### Available data
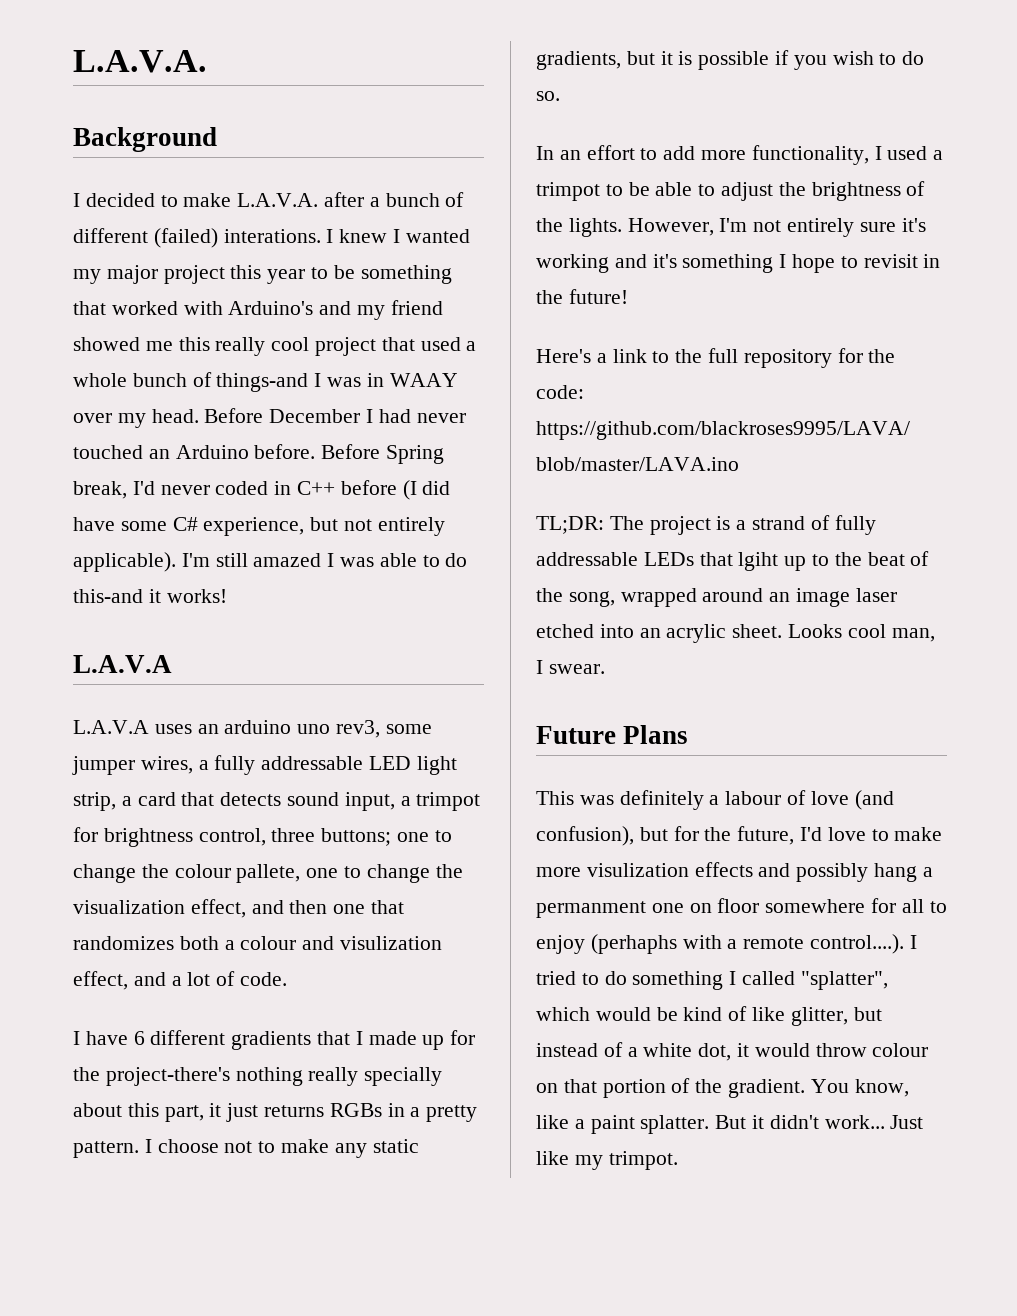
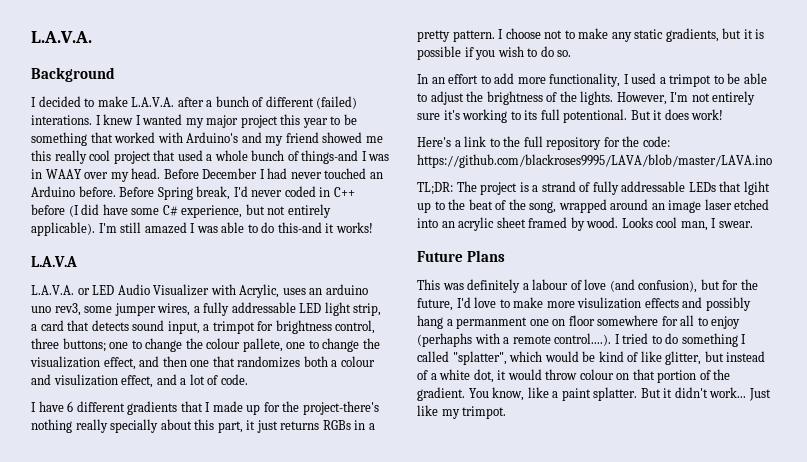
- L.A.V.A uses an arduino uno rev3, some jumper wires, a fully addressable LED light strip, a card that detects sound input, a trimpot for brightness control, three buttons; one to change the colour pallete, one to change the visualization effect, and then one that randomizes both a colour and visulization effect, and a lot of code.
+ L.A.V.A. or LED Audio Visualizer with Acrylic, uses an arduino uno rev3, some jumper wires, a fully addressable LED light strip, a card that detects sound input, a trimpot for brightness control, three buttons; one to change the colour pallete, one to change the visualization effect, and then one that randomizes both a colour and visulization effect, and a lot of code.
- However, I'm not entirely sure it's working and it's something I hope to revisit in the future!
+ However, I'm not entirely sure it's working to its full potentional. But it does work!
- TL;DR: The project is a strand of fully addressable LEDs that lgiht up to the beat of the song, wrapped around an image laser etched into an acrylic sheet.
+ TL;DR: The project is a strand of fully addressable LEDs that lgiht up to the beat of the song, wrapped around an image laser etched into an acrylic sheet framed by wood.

---

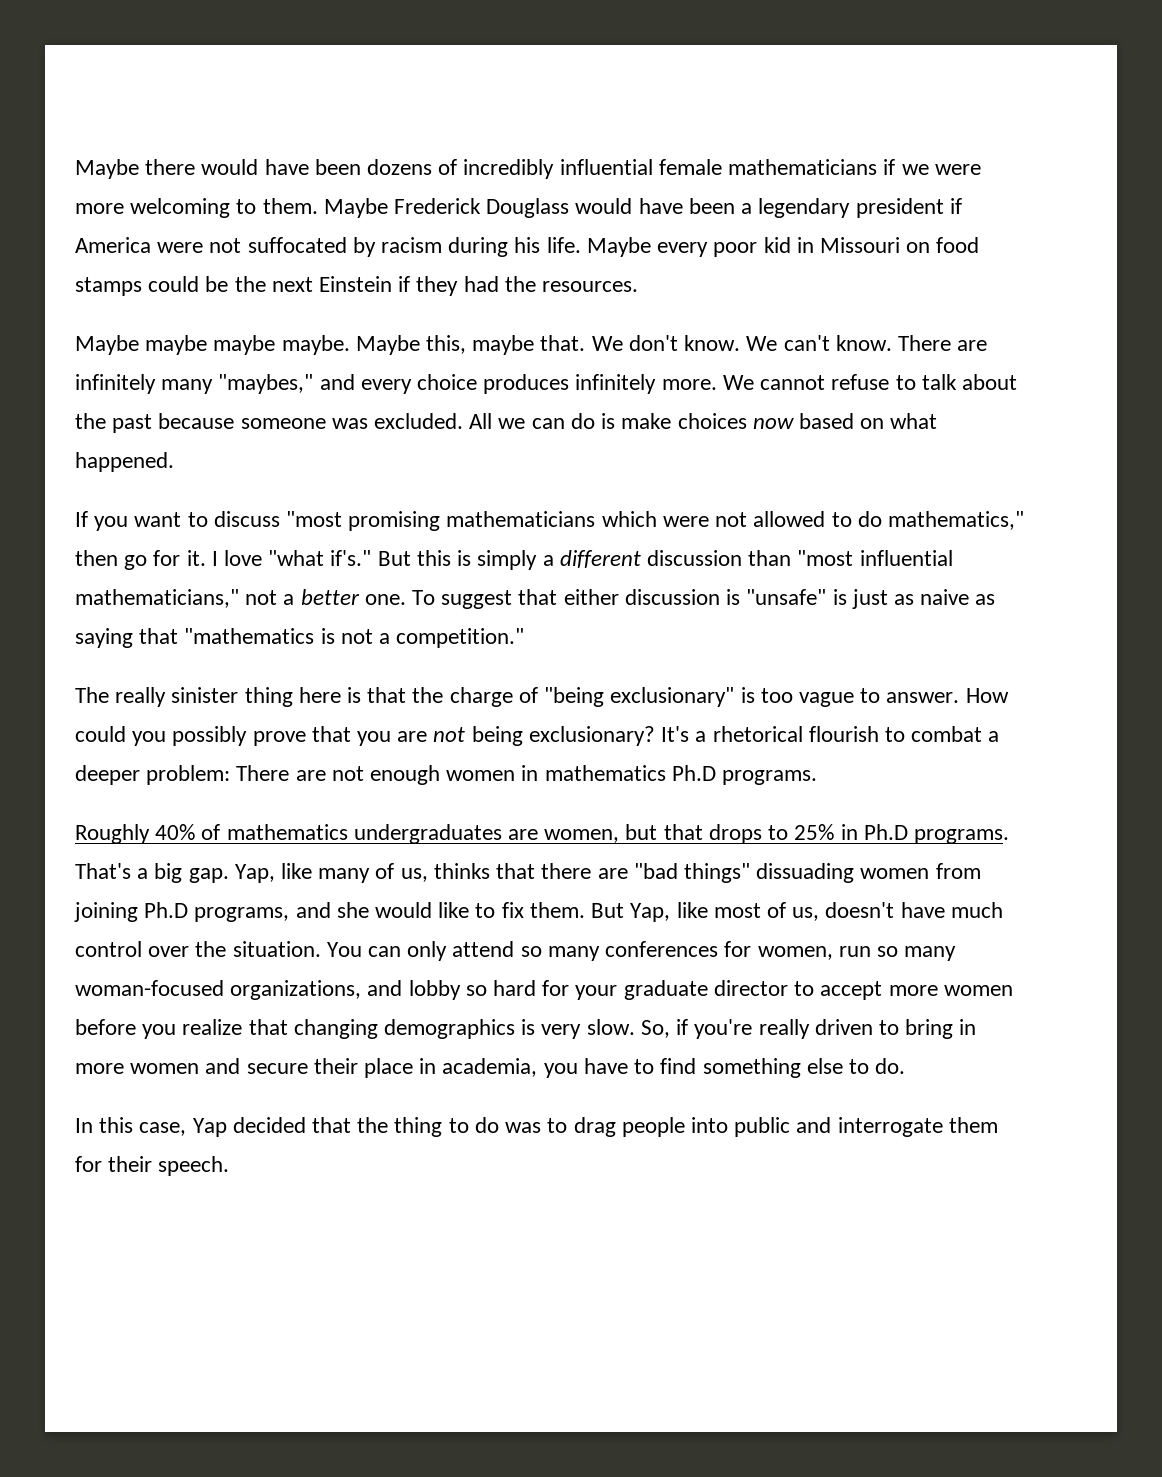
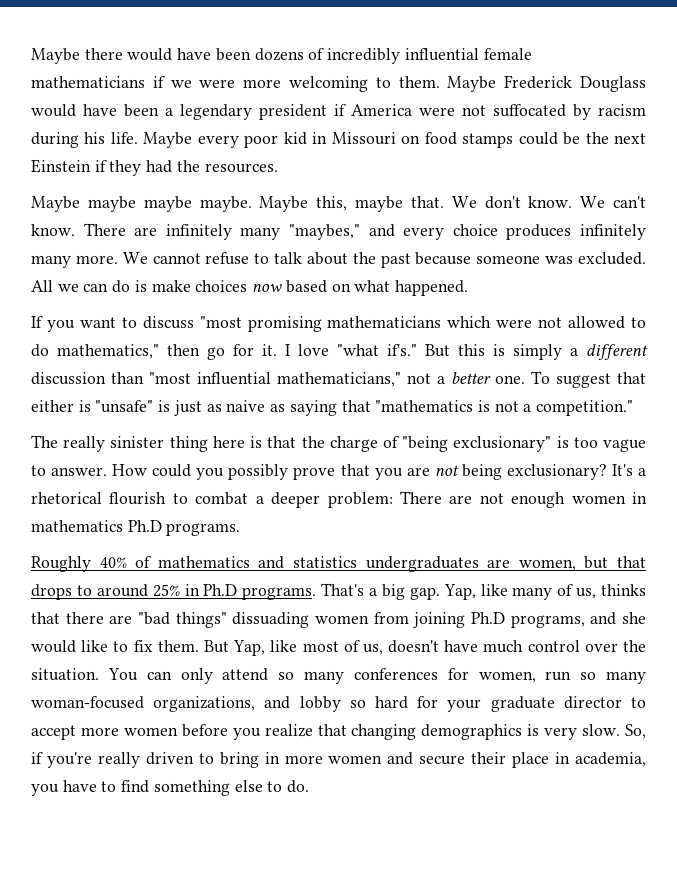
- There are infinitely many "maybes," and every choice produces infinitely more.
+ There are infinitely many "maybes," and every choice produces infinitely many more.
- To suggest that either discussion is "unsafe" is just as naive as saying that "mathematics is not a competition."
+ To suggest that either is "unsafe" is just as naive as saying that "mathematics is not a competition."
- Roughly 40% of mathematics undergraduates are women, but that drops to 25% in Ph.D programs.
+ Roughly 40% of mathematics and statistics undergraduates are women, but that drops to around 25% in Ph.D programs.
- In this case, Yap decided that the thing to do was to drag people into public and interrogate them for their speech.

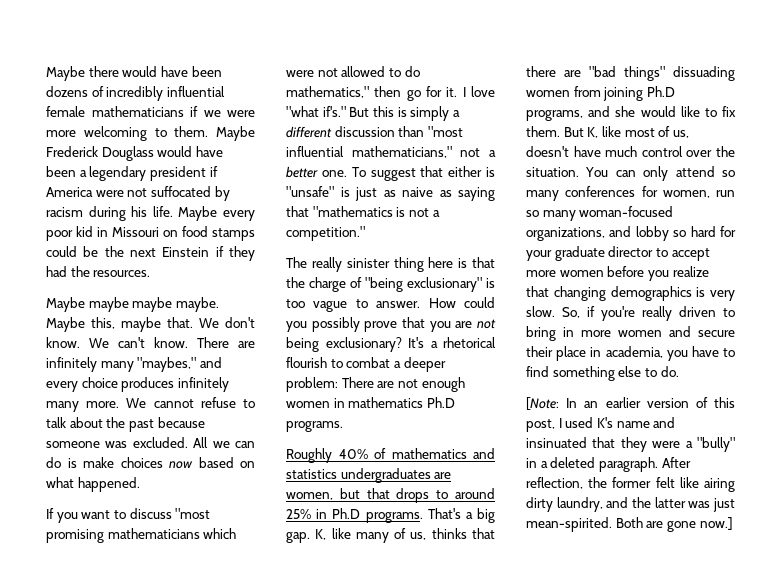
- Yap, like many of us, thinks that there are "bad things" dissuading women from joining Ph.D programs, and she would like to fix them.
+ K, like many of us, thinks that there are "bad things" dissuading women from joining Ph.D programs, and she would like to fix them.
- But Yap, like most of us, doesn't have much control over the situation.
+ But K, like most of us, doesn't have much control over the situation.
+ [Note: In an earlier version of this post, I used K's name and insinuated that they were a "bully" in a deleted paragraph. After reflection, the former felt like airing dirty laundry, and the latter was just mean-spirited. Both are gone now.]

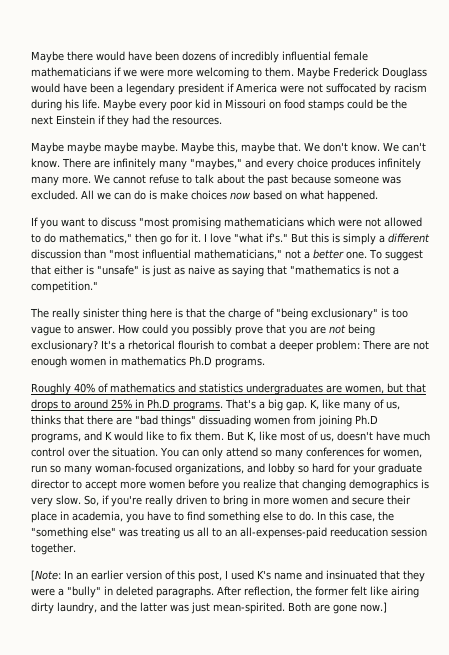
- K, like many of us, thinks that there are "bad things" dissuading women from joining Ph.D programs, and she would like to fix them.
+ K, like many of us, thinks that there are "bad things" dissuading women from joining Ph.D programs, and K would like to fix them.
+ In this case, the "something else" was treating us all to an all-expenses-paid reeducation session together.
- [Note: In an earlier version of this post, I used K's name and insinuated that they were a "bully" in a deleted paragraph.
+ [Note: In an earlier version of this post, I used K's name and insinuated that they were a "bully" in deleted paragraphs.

* * *

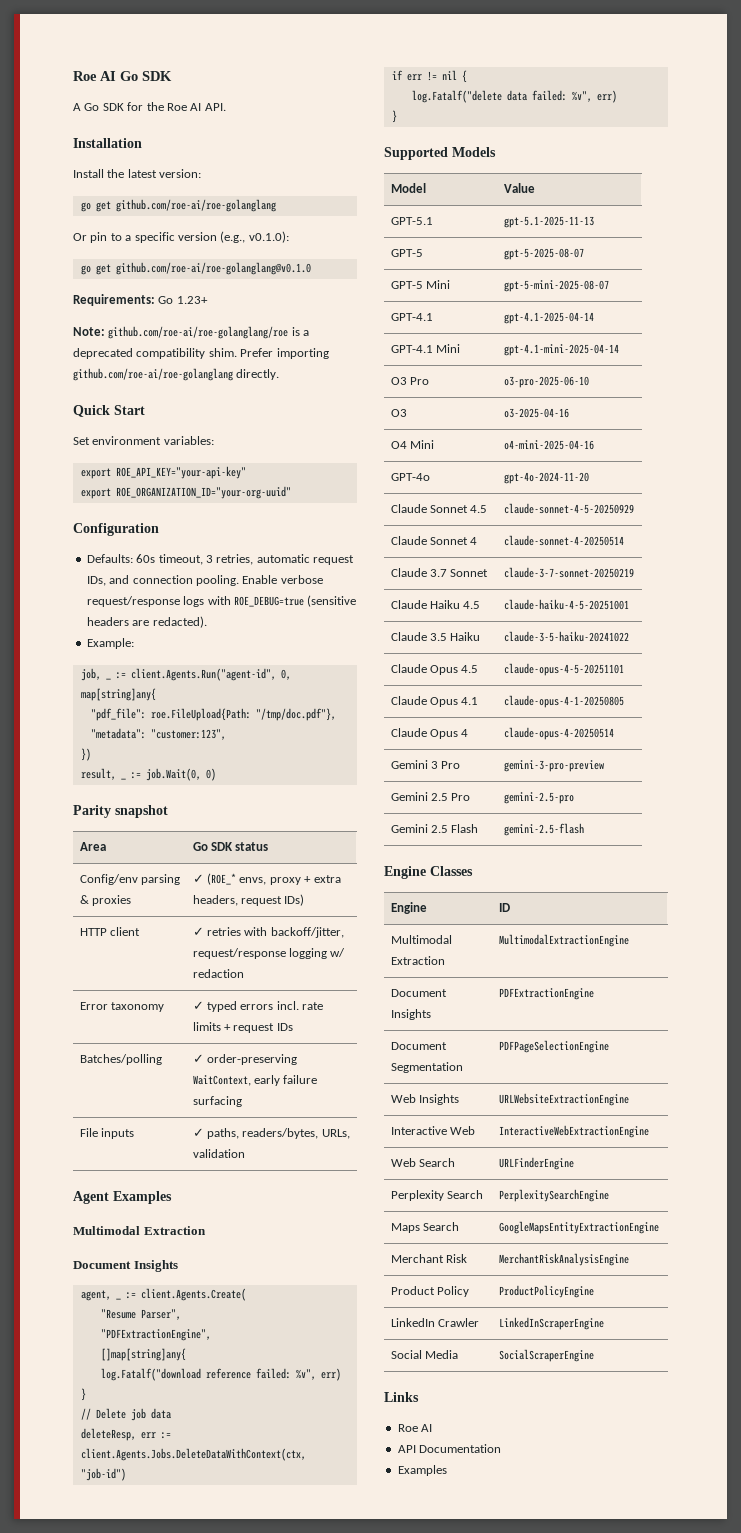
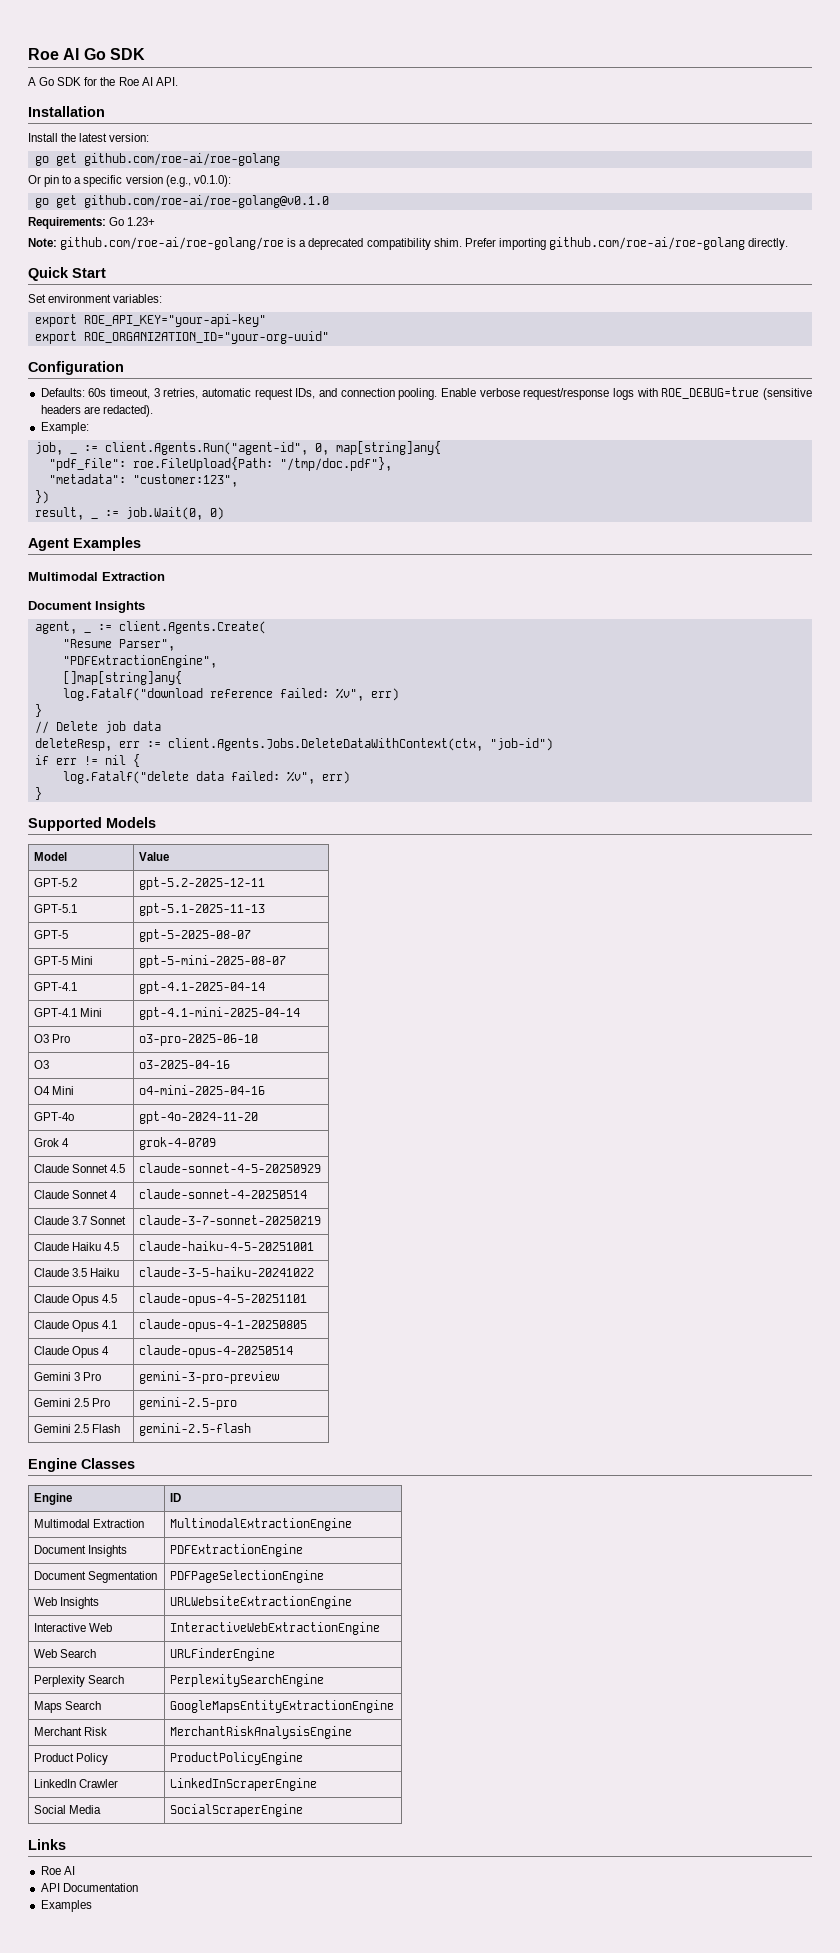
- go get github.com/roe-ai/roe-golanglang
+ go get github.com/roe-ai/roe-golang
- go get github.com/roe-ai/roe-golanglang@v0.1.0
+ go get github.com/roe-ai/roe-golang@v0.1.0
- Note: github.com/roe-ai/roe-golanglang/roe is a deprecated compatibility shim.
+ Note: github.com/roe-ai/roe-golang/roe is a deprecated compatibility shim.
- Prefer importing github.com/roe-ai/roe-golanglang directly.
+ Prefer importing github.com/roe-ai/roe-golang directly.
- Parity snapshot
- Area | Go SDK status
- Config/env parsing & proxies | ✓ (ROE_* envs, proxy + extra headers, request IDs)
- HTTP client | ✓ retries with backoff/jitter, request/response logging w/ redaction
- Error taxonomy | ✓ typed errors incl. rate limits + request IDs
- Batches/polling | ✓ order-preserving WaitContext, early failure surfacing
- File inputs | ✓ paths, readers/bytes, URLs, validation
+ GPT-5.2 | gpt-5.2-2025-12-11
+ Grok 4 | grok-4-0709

### Work instruction
Working through the entries above, copy every line in which "importing" is found.

### Task answer
- Prefer importing github.com/roe-ai/roe-golanglang directly.
+ Prefer importing github.com/roe-ai/roe-golang directly.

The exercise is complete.